### TASK PROMPT
If a line in the records below contains "items", copy that line.

┌─ SUPPLIED DATA

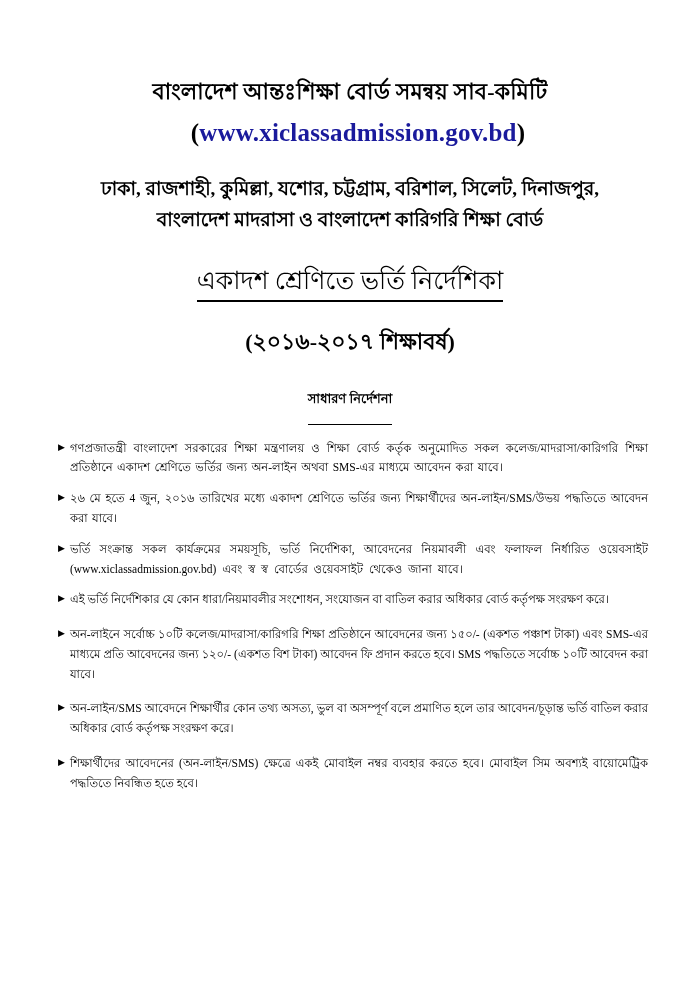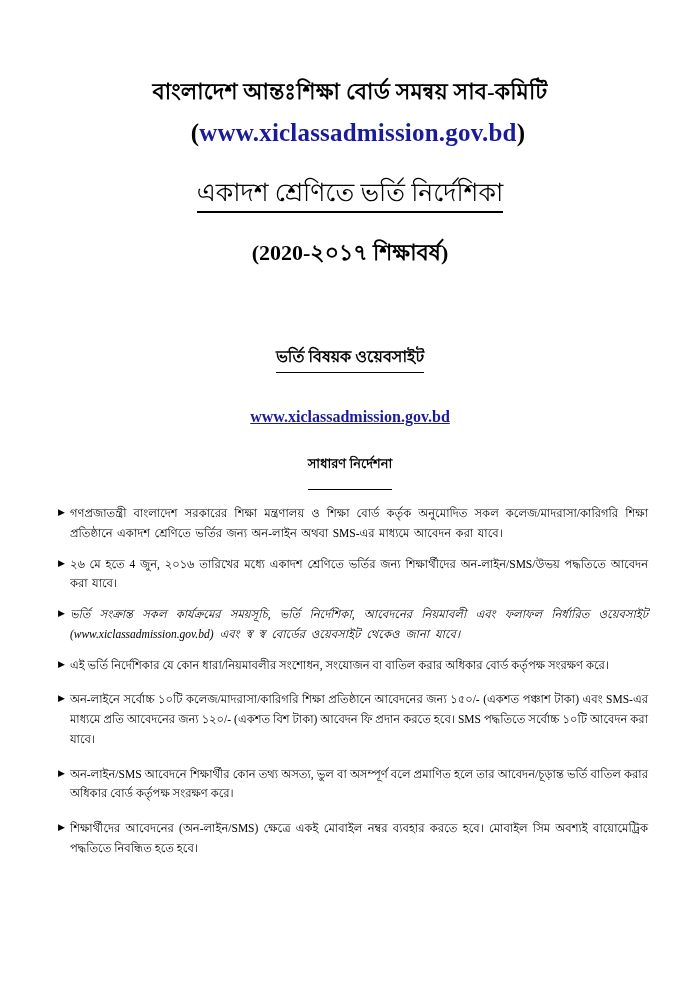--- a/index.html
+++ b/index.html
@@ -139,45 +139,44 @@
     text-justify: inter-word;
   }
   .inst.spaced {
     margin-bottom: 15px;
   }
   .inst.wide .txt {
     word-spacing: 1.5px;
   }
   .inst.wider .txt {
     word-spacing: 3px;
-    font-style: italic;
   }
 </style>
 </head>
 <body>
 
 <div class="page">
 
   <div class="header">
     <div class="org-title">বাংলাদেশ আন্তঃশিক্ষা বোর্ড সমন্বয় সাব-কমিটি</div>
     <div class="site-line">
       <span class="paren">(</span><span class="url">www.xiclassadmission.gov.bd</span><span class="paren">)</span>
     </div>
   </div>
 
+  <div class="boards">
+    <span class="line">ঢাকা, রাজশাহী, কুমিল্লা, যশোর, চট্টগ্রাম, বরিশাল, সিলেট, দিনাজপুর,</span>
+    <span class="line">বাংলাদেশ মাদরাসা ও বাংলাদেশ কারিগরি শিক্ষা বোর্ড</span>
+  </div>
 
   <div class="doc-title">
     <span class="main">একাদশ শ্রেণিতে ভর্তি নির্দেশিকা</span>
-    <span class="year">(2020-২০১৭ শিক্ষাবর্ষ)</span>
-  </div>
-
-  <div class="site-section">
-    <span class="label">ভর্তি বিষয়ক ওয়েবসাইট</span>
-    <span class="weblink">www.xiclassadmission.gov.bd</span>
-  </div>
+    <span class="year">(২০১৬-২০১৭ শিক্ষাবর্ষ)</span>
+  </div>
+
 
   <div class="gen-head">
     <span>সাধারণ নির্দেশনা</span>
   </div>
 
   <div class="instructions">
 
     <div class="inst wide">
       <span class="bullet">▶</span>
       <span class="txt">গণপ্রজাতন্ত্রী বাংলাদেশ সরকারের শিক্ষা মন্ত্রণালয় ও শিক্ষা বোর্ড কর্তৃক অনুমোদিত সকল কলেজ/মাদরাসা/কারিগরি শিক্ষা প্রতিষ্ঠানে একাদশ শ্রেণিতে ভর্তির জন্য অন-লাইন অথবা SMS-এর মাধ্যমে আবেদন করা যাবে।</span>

└─
┌─ SUPPLIED DATA

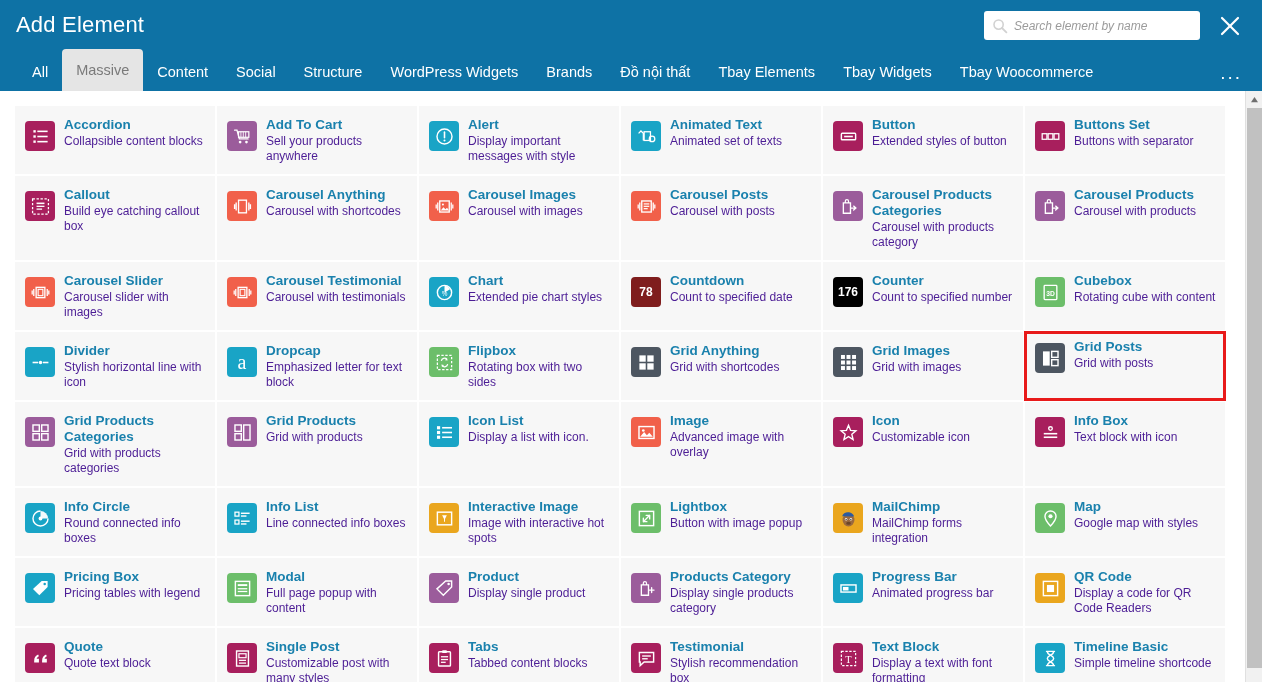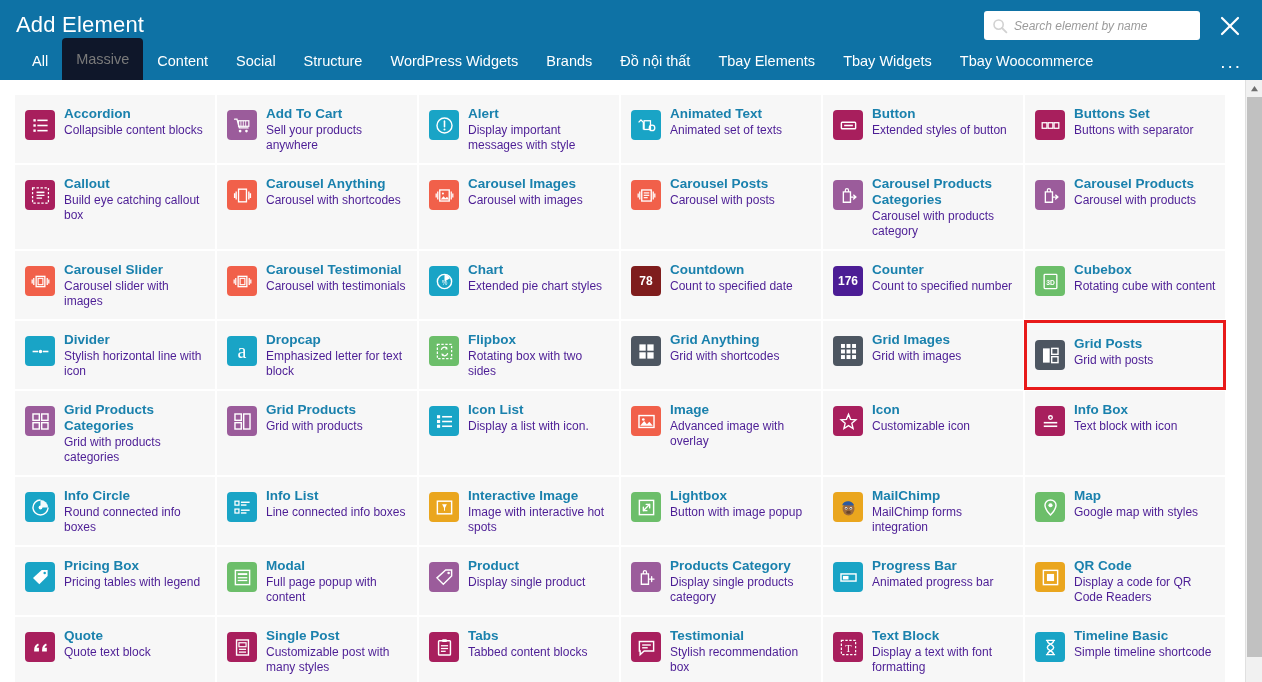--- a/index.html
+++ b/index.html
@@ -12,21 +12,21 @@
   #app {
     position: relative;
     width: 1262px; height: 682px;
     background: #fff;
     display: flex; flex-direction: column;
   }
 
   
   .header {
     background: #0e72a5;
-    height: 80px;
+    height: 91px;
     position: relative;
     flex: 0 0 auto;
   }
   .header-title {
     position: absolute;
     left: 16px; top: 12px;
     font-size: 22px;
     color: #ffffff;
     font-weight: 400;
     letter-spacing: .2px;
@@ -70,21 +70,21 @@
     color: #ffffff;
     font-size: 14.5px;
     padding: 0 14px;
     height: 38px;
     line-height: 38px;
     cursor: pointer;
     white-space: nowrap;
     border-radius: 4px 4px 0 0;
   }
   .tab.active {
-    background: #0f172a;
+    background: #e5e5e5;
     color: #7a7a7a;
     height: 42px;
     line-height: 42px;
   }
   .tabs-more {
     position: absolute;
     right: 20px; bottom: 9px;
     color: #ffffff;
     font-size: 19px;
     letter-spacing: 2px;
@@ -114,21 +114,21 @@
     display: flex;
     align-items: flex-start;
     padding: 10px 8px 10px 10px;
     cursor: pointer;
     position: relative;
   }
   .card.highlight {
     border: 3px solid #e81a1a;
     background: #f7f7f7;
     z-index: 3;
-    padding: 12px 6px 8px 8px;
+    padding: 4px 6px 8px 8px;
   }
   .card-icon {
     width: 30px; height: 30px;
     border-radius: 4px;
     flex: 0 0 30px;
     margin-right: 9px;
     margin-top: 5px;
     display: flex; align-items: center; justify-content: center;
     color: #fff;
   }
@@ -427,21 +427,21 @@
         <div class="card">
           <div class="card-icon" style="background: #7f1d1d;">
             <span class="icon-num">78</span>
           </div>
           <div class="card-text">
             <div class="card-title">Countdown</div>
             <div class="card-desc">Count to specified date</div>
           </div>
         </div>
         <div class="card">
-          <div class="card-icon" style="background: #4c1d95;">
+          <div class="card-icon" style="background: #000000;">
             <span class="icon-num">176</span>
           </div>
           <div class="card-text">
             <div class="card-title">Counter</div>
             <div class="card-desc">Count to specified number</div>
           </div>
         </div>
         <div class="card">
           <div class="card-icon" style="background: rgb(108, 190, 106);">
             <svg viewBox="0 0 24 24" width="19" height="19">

└─
┌─ SUPPLIED DATA

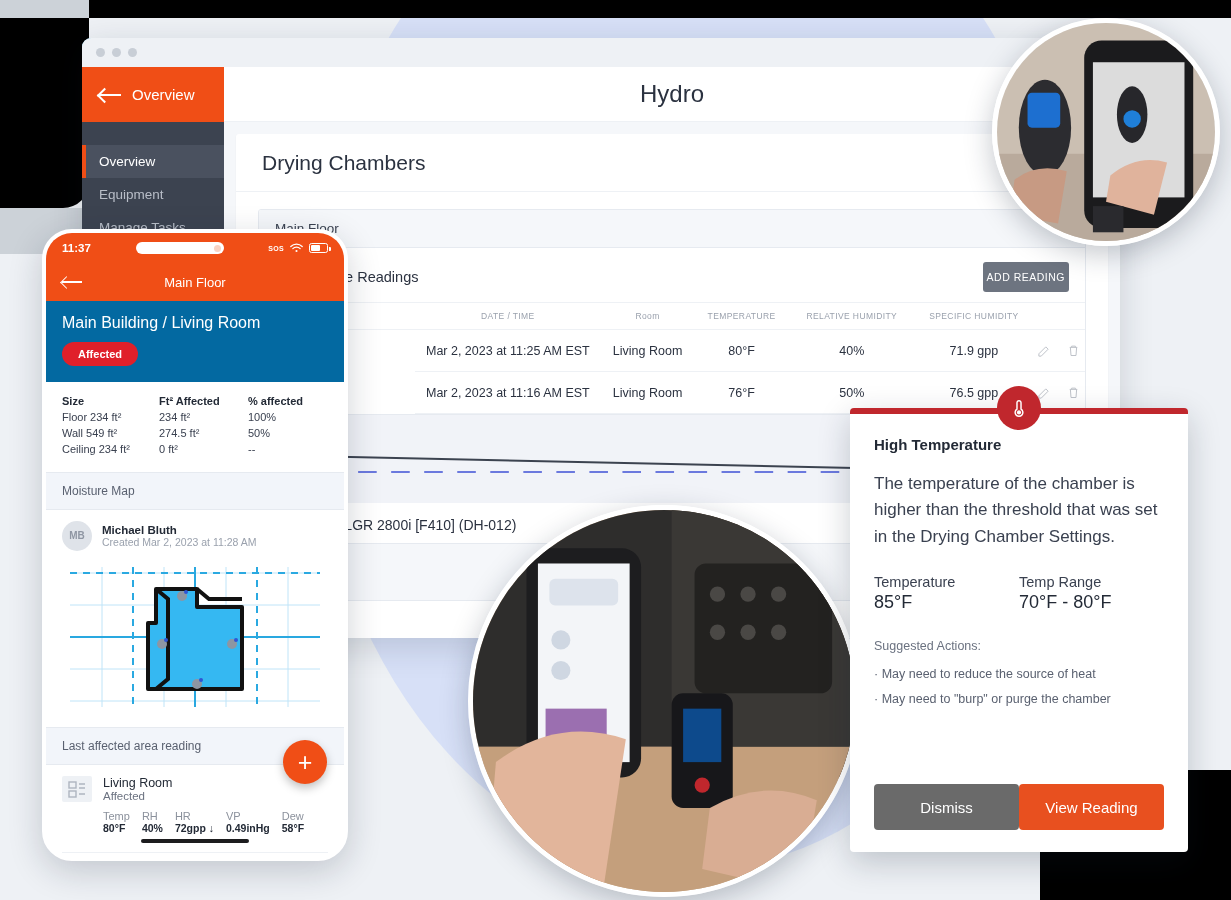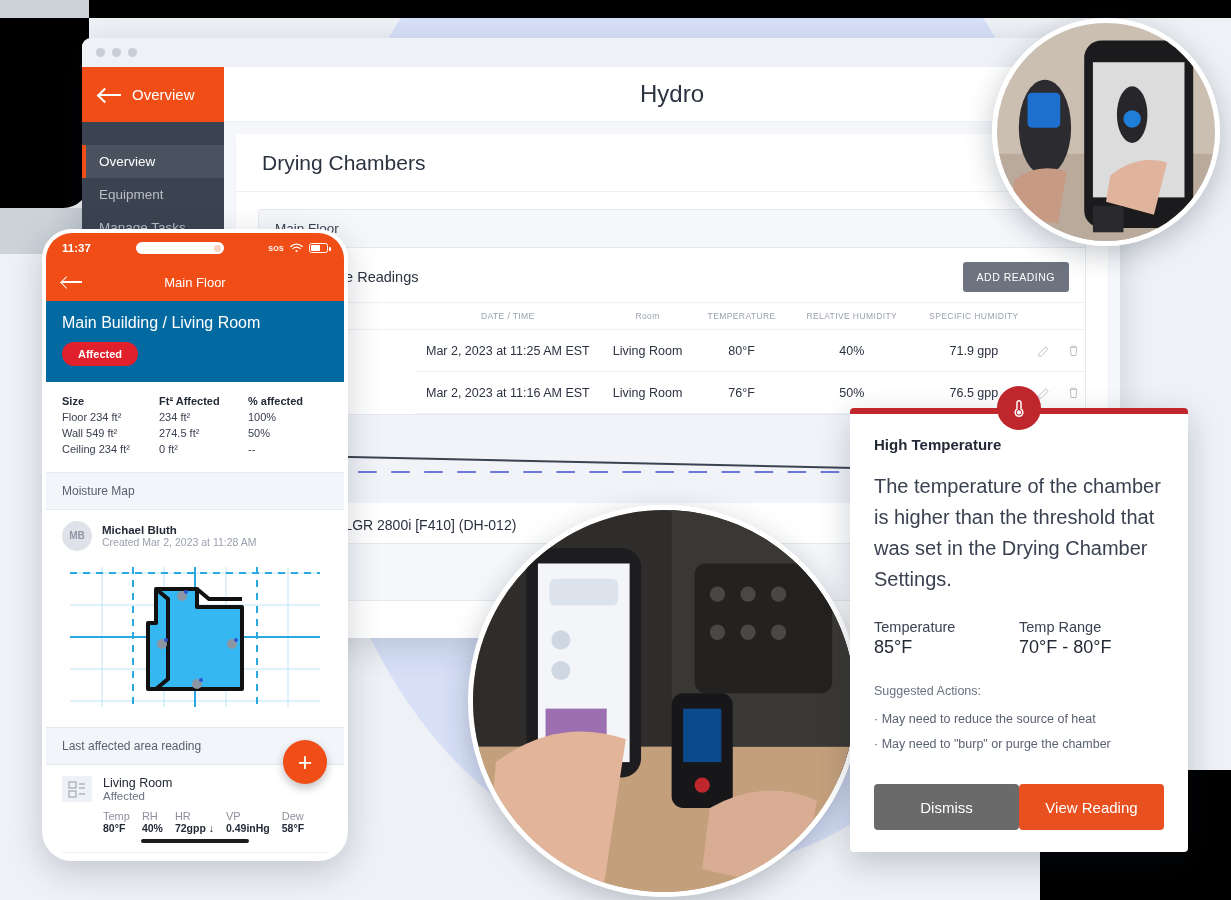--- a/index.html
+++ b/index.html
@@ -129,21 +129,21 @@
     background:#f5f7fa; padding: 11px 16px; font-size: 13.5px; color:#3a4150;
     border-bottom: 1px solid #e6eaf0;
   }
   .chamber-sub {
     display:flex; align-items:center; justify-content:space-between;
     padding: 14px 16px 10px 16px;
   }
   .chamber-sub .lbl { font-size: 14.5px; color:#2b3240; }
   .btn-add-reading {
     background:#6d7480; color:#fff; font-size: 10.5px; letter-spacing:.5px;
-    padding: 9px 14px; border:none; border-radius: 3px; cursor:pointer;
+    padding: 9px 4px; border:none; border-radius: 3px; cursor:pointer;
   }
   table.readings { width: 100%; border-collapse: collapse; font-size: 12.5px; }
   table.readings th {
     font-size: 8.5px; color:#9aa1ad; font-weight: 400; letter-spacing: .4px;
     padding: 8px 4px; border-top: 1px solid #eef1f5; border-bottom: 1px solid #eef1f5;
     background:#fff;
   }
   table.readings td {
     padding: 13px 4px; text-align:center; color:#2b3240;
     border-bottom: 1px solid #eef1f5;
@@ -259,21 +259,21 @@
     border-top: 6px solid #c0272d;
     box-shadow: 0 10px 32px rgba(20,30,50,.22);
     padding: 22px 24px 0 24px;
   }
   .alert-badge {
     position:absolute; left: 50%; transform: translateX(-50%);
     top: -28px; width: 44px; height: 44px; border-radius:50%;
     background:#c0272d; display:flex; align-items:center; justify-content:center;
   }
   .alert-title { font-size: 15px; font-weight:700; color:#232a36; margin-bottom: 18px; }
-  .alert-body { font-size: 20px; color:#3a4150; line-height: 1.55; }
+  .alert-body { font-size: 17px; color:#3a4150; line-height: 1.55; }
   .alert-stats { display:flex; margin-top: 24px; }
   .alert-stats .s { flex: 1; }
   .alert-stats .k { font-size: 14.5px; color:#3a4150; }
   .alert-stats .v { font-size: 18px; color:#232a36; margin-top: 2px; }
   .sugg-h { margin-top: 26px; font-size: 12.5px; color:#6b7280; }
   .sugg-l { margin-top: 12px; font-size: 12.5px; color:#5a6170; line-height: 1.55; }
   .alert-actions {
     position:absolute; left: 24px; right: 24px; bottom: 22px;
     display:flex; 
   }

└─

### THE ANSWER
     align-items: flex-start;
     display: flex; align-items: center; justify-content: center;
     display:flex; align-items:center; justify-content:space-between;
     background:#c0272d; display:flex; align-items:center; justify-content:center;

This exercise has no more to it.